**DATA TO USE**
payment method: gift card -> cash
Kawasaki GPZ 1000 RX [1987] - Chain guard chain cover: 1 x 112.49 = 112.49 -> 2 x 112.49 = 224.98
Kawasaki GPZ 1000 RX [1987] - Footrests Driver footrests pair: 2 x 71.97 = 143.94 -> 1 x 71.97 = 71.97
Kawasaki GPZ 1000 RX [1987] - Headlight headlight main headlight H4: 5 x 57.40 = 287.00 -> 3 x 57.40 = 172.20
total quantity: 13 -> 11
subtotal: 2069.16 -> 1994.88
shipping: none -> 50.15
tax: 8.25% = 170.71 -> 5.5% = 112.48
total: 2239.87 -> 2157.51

* * *

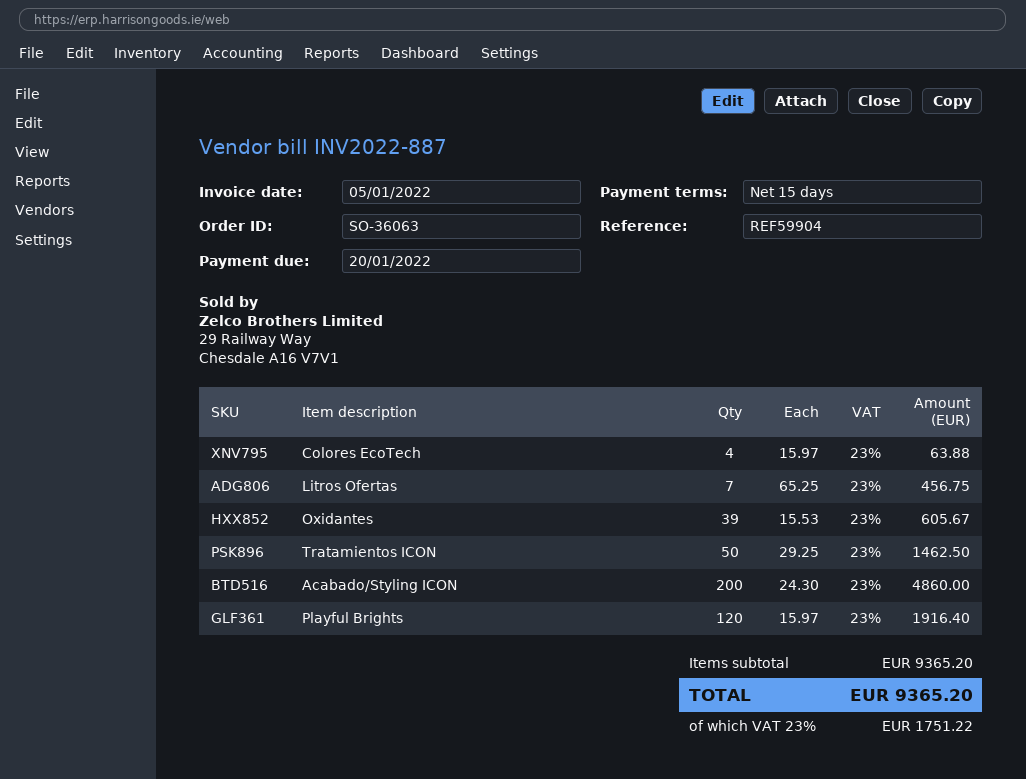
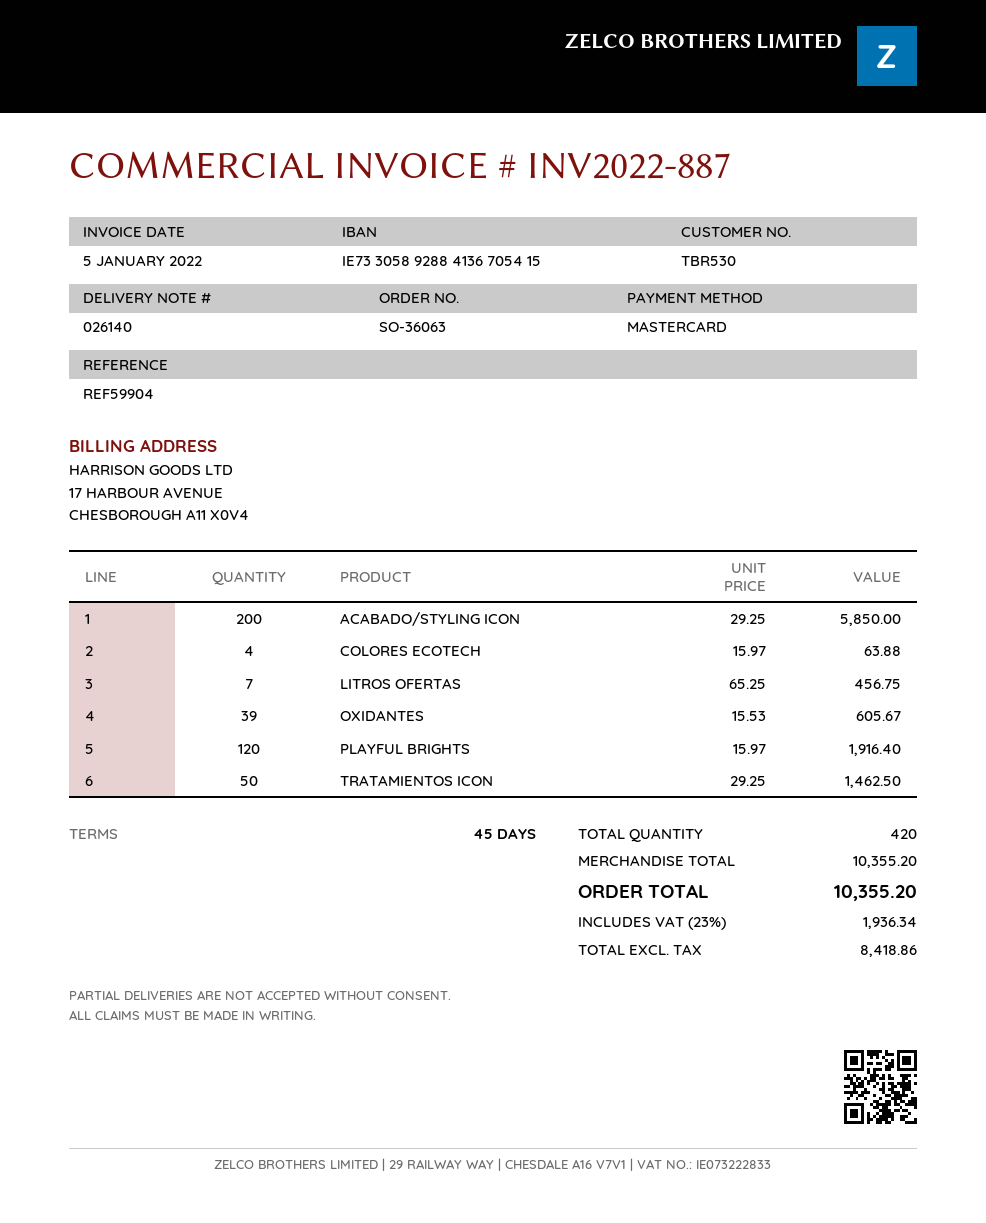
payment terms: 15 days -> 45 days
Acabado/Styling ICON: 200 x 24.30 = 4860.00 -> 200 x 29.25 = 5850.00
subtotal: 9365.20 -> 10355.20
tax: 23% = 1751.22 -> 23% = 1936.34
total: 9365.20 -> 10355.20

**WHAT NEEDS TO BE DONE**
Could you transcribe the entries above word for word, from the line with "Kawasaki GPZ 1000 RX [1987] - Footrests" down to the line with "total: 2239.87 -> 2157.51", keeping both?

**TASK SOLUTION**
Kawasaki GPZ 1000 RX [1987] - Footrests Driver footrests pair: 2 x 71.97 = 143.94 -> 1 x 71.97 = 71.97
Kawasaki GPZ 1000 RX [1987] - Headlight headlight main headlight H4: 5 x 57.40 = 287.00 -> 3 x 57.40 = 172.20
total quantity: 13 -> 11
subtotal: 2069.16 -> 1994.88
shipping: none -> 50.15
tax: 8.25% = 170.71 -> 5.5% = 112.48
total: 2239.87 -> 2157.51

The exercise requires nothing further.